Supporting the thesis, Allison led a study at Harvard University's Belfer Center for Science and International Affairs which found that, among a sample of 16 historical instances of an emerging power rivaling a ruling power, 12 ended in war.[3]
That study, however, has come under considerable criticism, and scholarly opinion on the value of the Thucydides Trap concept—particularly as it relates to a potential military conflict between the United States and China—remains divided.[4][5][6][7][8]
Origin
The concept stems from a suggestion by the ancient Athenian historian and military general Thucydides that the outbreak of the Peloponnesian War between Athens and Sparta in 431 BC was inevitable because of the Spartans' fear of the growth of Athenian power.[9][10]
The term was coined by American political scientist Graham T. Allison in a 2012 article for the Financial Times.[2] Based on a passage by Thucydides in his History of the Peloponnesian War positing that "it was the rise of Athens and the fear that this instilled in Sparta that made war inevitable",[11][12] Allison used the term to describe a tendency towards war when a rising power (exemplified by Athens) challenges the status of a ruling power (exemplified by Sparta). Allison expanded upon the term significantly in his 2017 book Destined for War, in which he argued that "China and the US are currently on a collision course for war".[13][2] Though Allison argues in Destined for War that war between a "ruling power" and "rising power" is not inevitable, war may be very difficult to avoid and requires extensive and intensive diplomatic attention and exertion in the case of a Thucydides trap.[13]
Definition
The term describes the theory that when a great power's position as hegemon is threatened by an emerging power, there is a significant likelihood of war between the two powers.[1][2] In Graham Allison's words:
Thucydides's Trap refers to the natural, inevitable discombobulation that occurs when a rising power threatens to displace a ruling power...[and] when a rising power threatens to displace a ruling power, the resulting structural stress makes a violent clash the rule, not the exception.[13]: xv–xvi
To advance his thesis, Allison led a case study by the Harvard UniversityBelfer Center for Science and International Affairs which found that among 16 historical instances of an emerging power rivaling a ruling power, 12 ended in war.[a][9][14] The cases included in Allison's original study are listed in the following table.
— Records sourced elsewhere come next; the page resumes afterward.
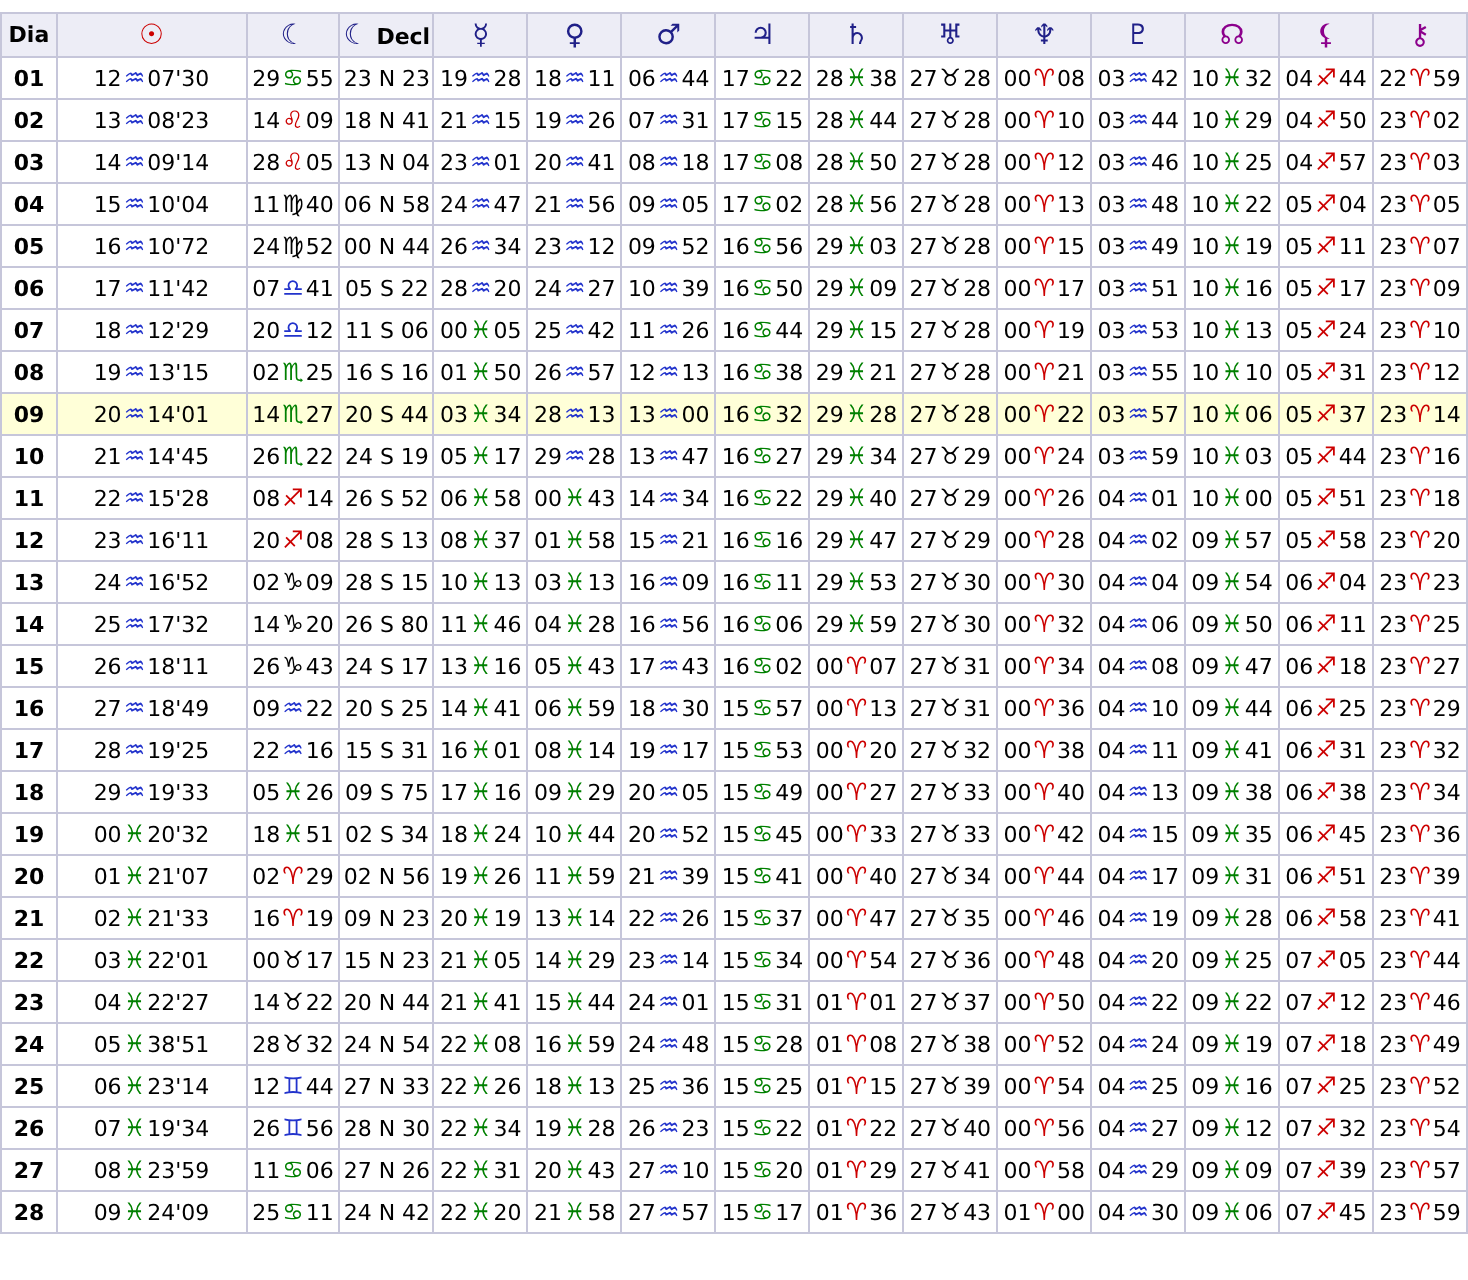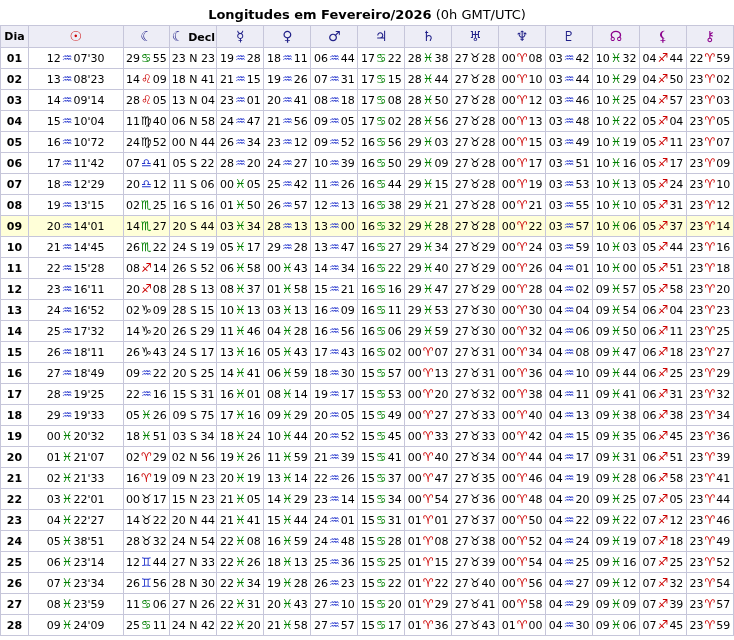"Longitudes em Fevereiro/2026 (0h" div.title { html: <div> <span>Longitudes em Fevereiro/2026</span><span> (0h GMT/UTC)</span> </div> -> none }
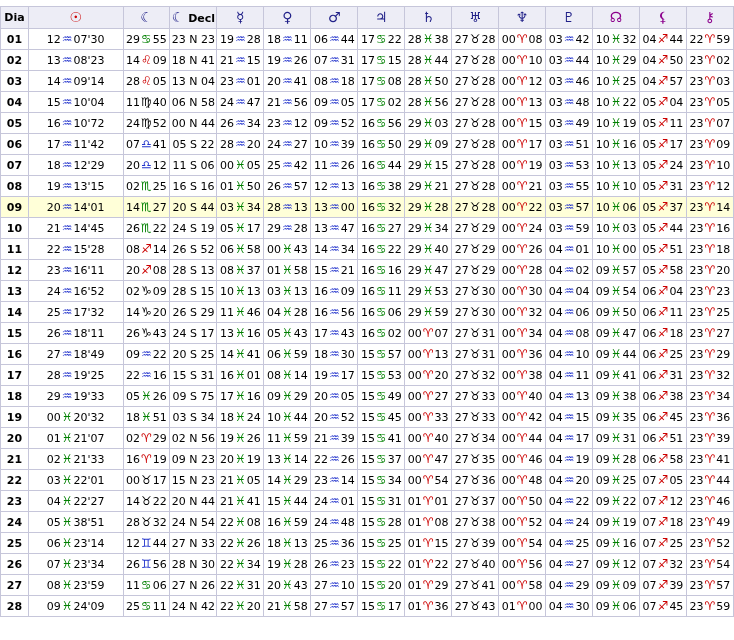"26 S 29" td { text: 29 -> 80 }
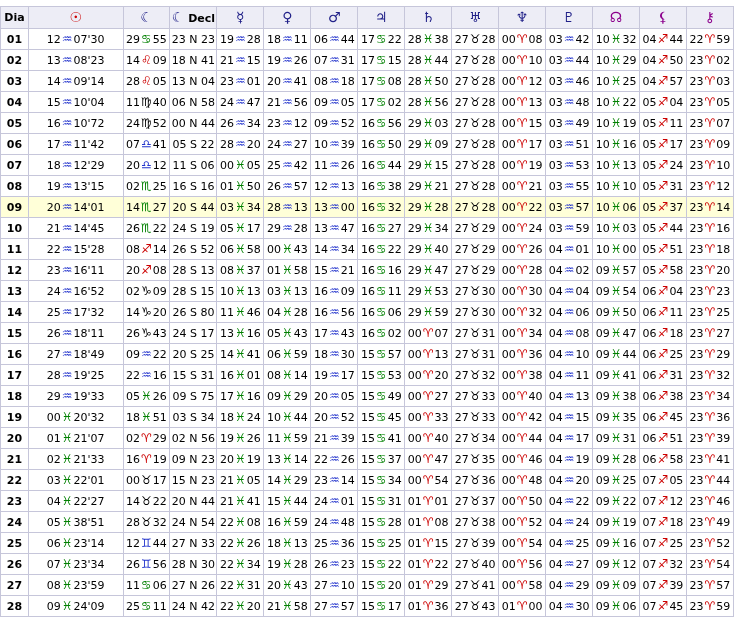"03 S 34" td { text: 03 -> 02 }
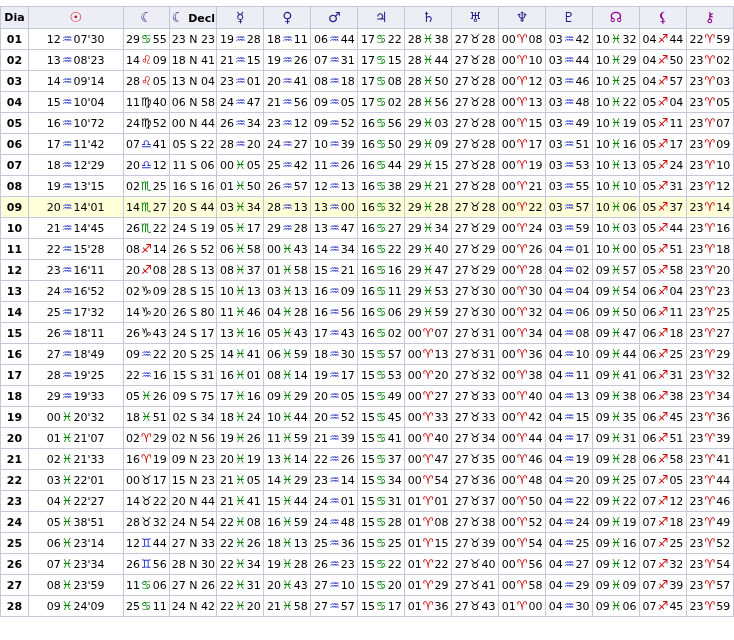"23'34" span { text: 23'34 -> 19'34 }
The term and arguments surrounding it have had influence in international media (including Chinese state media[16]) and among American and Chinese politicians.[2] A case study of the term by Alan Greeley Misenheimer published by the Institute for National Strategic Studies, the military research arm of the National Defense University, stated that it "has received global attention since entering the international relations lexicon".[17] Foreign policy scholars Hal Brands and Michael Beckley have stated that the Thucydides Trap has "become canonical", a "truism now invoked, ad nauseam, in explaining U.S.–China rivalry".[18] Furthermore, BBC diplomatic correspondent Jonathan Marcus has quipped that Graham Allison's book expanding on the Thucydides trap, Destined For War, "has become required reading for many policymakers, academics and journalists".[19]
Western scholars have noted that there are a number of pressing issues the two nations are at odds over that increase the likelihood of the two powers falling into the Thucydides trap, including the continued de facto independence of Taiwan supported by Western countries, China's digital policing and its use of cyber espionage, differing policies towards North Korea, China's increased naval presence in the Pacific and its claims over the South China Sea, and human rights issues in Xinjiang, Tibet, and Hong Kong.[1][19][21][22] Some also point to the consolidation of power by Xi Jinping, the belief in an irreconcilable differences in values, and the trade deficit as further evidence the countries may be slipping into the Thucydides trap.[21][23]
Criticism
China–United States relations
A number of scholars have criticized the application of the Thucydides trap to US–China relations. Lawrence Freedman, writing in Prism, the National Defense University's journal of complex operations, has similarly argued that "China’s main interest has always been its regional position, and if that is the case, then there are strong arguments for it to show patience, as its economic pull becomes progressively stronger."[24] Hu Bo, a professor at Peking University's Institute of Ocean Research and one of China's foremost naval strategists, has also said that he does not believe the current balance of power between the United States and China supports the Thucydides hypothesis.[19]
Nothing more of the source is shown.